The Importance of Community


I’m going to preface this next statement by acknowledging that I do not approve of generalizations. There are always exceptions, especially to my observations, and those fascinate me, but that’s a topic for a different post. So, let’s get down to it.

Humans are communal creatures. It has been scientifically proven that we thrive on interaction, acceptance and touch.  We also gravitate toward distinctly different roles within that community, creating an interdependence and a stronger chance of survival and the potential to thrive. And a natural part of that self-delineation is that some become leaders and others follow.  Neither is more or less, superior or inferior. They are simply stepping into roles based on skills and natural inclinations. The dark side of this, of course, is that humanity also has a way of letting their baser nature and less benevolent intentions take over, leading them to seek out leadership roles, exploiting them for power. But this is not guaranteed. Many natural leaders take on the role to see things done right, to help others, and because it simply needs to be done.

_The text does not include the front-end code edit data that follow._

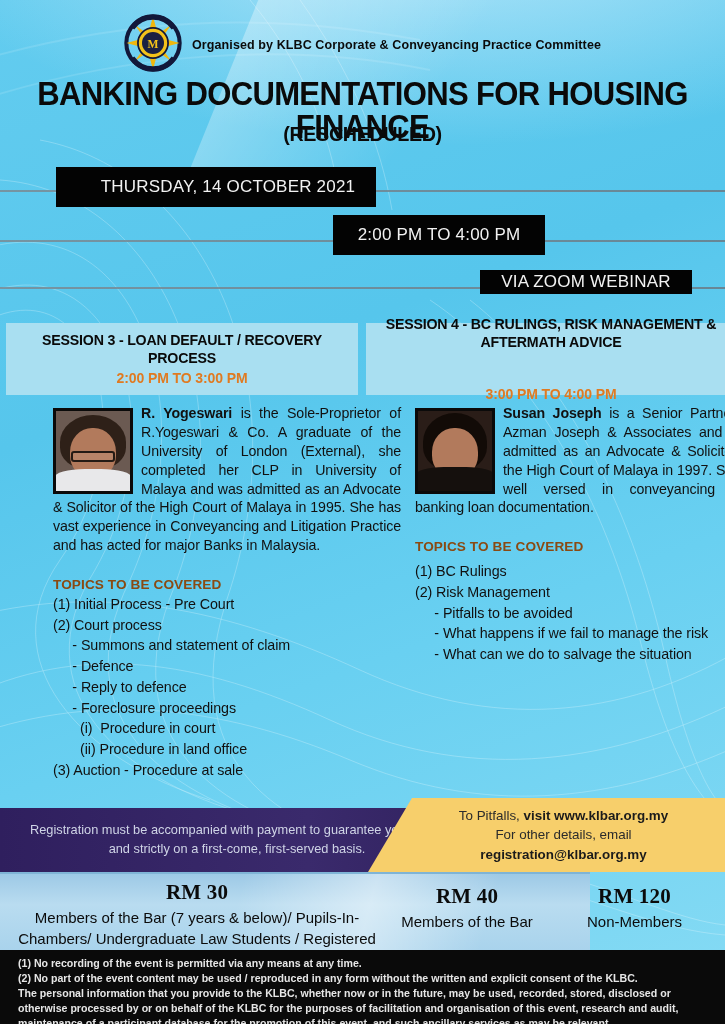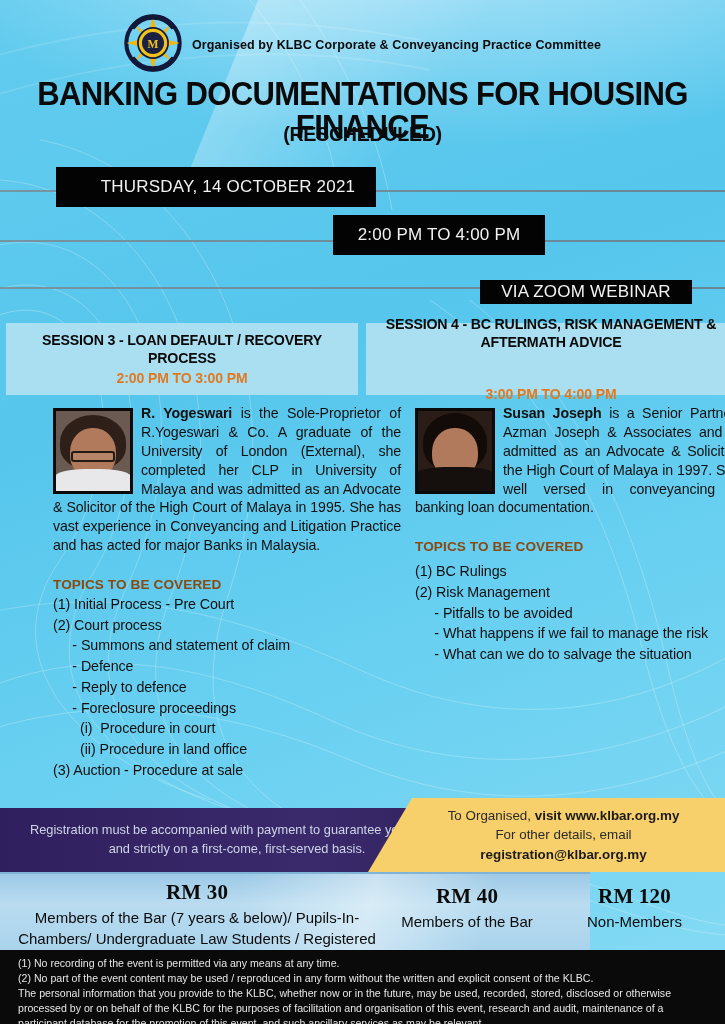"VIA ZOOM WEBINAR" .badge.b-zoom { top: 280px -> 270px }
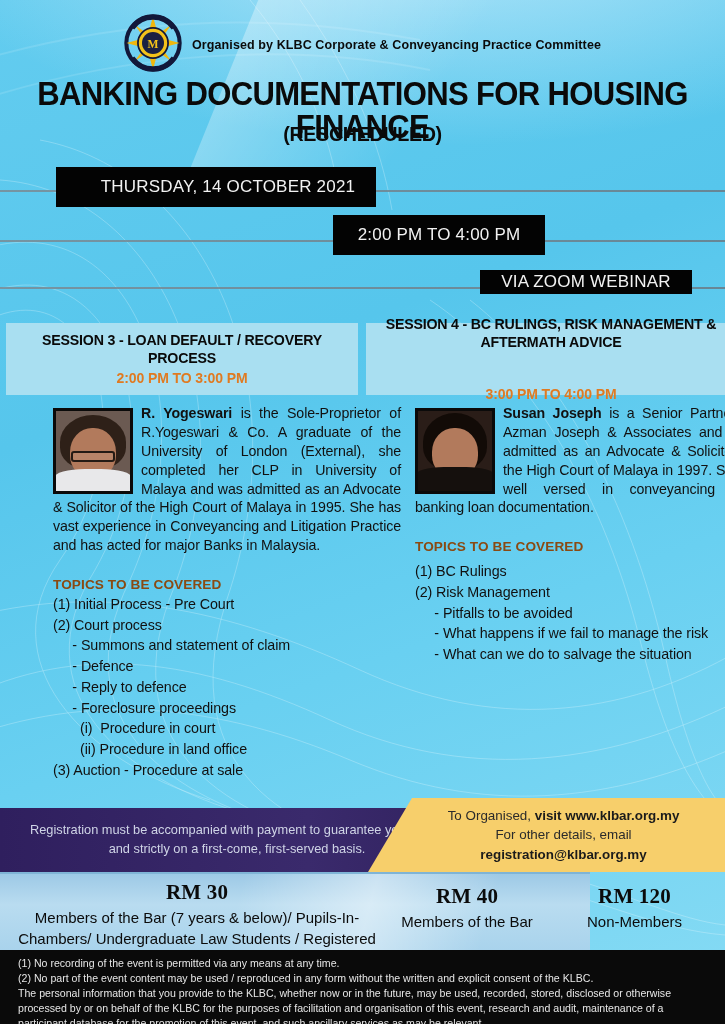"To Organised," span { text: Organised -> Pitfalls }
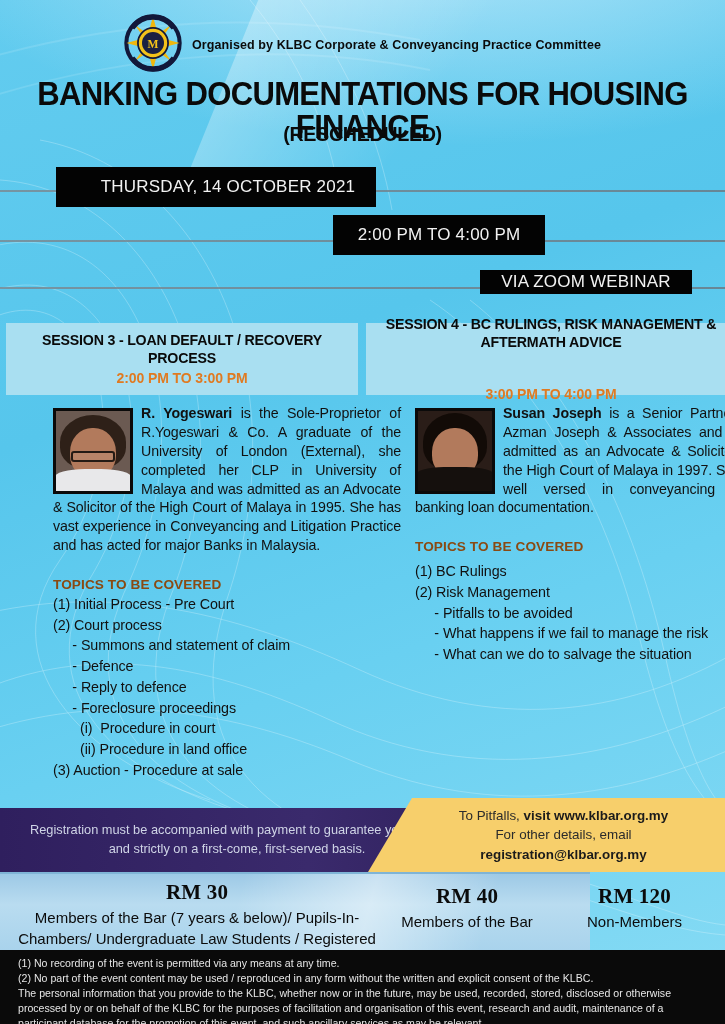"(1) No recording of the" .footer { font-weight: none -> bold }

So why am I going into all of this? Simple. Spiritual pursuits will find you in contact with many different communities. It is up to you to determine which are best for you, as opposed to those that seem the easiest, the most direct path, or the most charismatic. Members of these communities will most likely become your friends, some like family. And don’t be surprised if one or two become “frenemies”.

Discouraging as that may sound, it’s actually a very important part of your journey as it helps you to learn to be authentic and resilient.  It teaches discernment and integrity. In a healthy community, members are as diverse in their gifts, practices and beliefs as they are in sync with each other’s goals for the groups, and for the most part, philosophies. A cohesive, nurturing group becomes a safe space where members work through differences with respect and compassion, and a healthy sense of humor.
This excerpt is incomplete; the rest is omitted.